▶ **WORK INSTRUCTION**: Retype the listing exactly, minus its pictures.

▶ **PROVIDED DATA**:
########################################
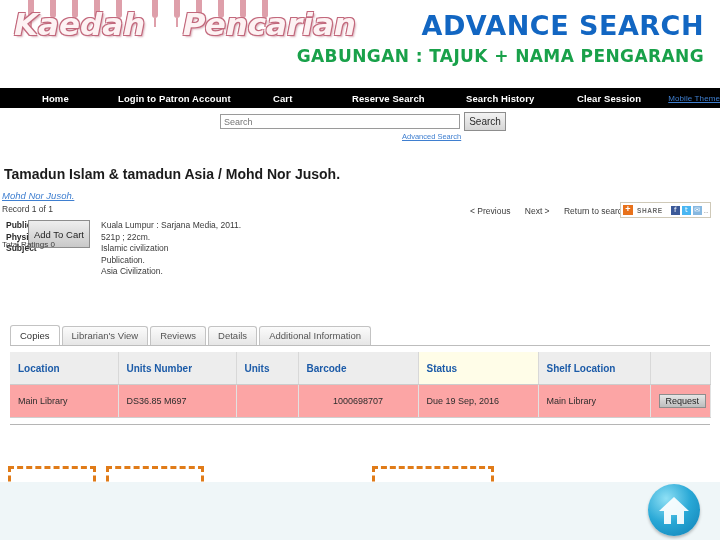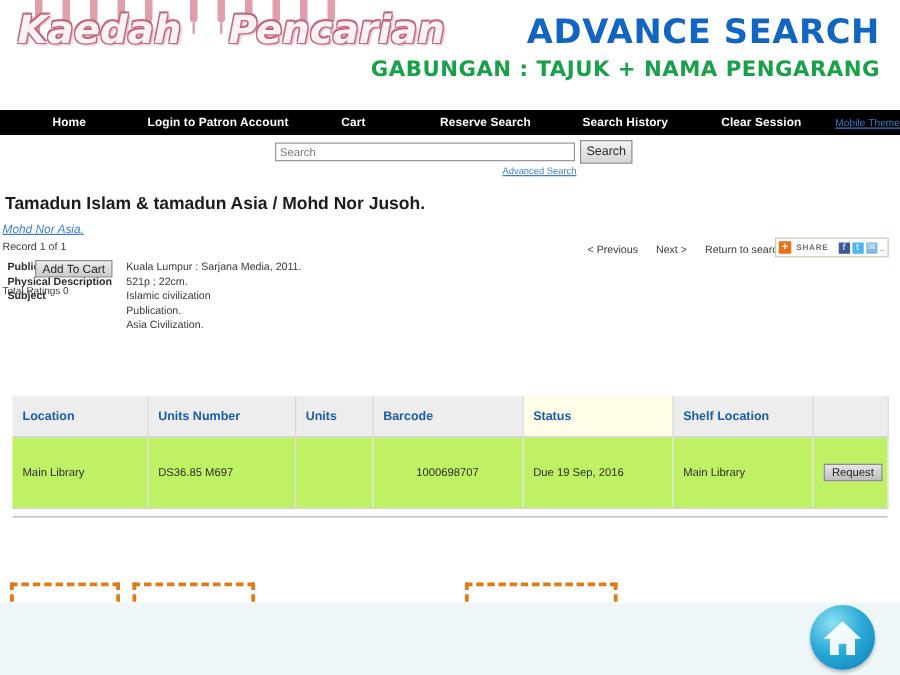"Tamadun Islam & tamadun Asia" .record { margin-top: none -> 12px }
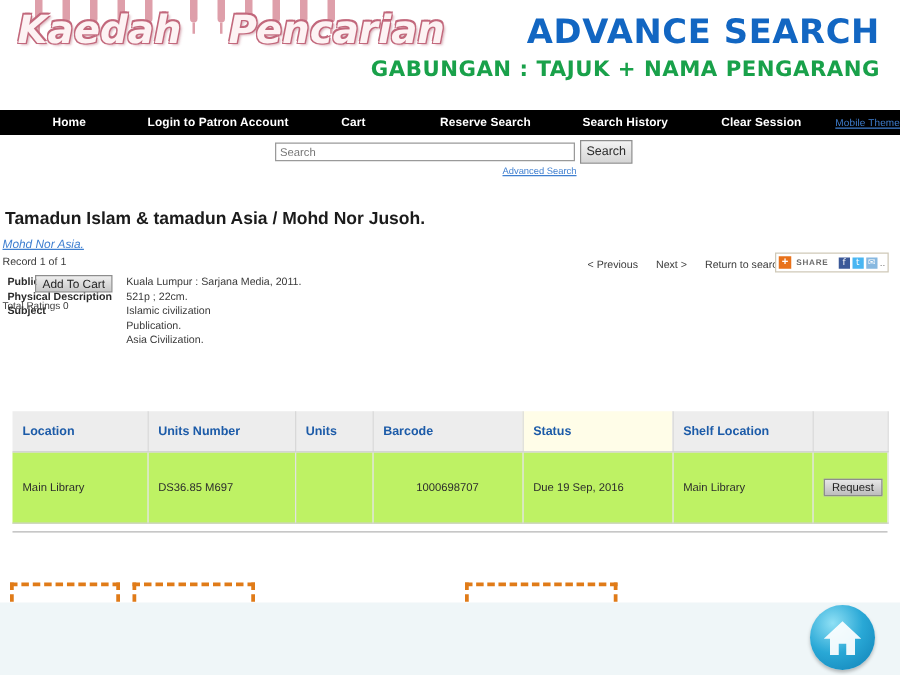"Mohd Nor Asia." div.rec-author { text: Asia -> Jusoh }
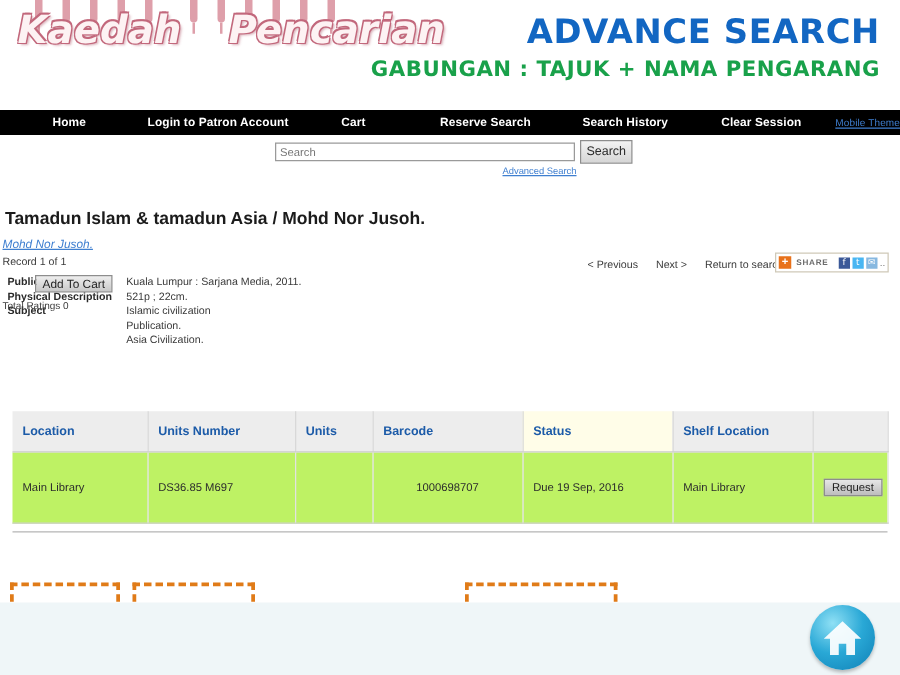"Add To Cart" .add-cart { height: 14px -> 28px }
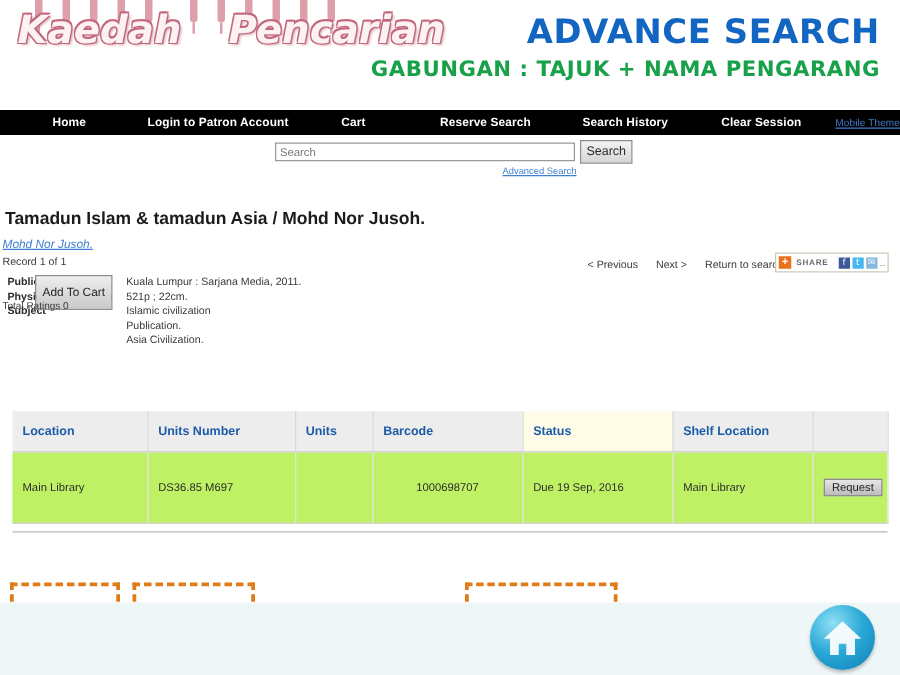"Copies" div.tabs { html: none -> <div> <div>Copies</div> <div>Librarian's View</div> <div>Reviews</div> <div>Details</div> <div>Additional Information</div> </div> }
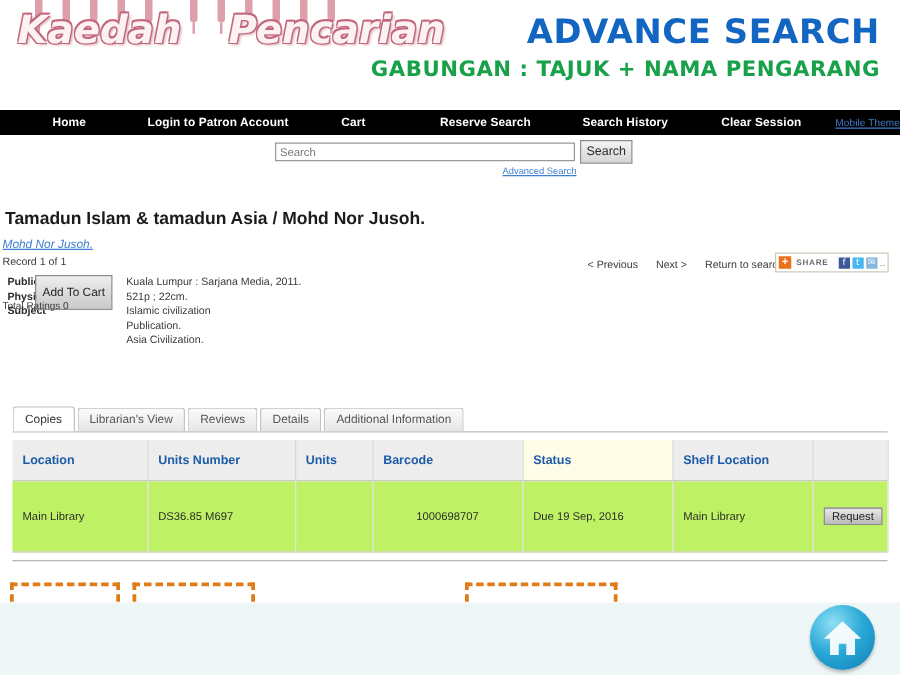"Main Library" table.copies td { background: #bef264 -> #fca5a5; padding: 18px 8px -> 6px 8px }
########################################
▶ **ANSWER TO THIS TASK**:
"Tamadun Islam & tamadun Asia" .record { margin-top: none -> 12px }
"Mohd Nor Asia." div.rec-author { text: Asia -> Jusoh }
"Add To Cart" .add-cart { height: 14px -> 28px }
"Copies" div.tabs { html: none -> <div> <div>Copies</div> <div>Librarian's View</div> <div>Reviews</div> <div>Details</div> <div>Additional Information</div> </div> }
"Main Library" table.copies td { background: #bef264 -> #fca5a5; padding: 18px 8px -> 6px 8px }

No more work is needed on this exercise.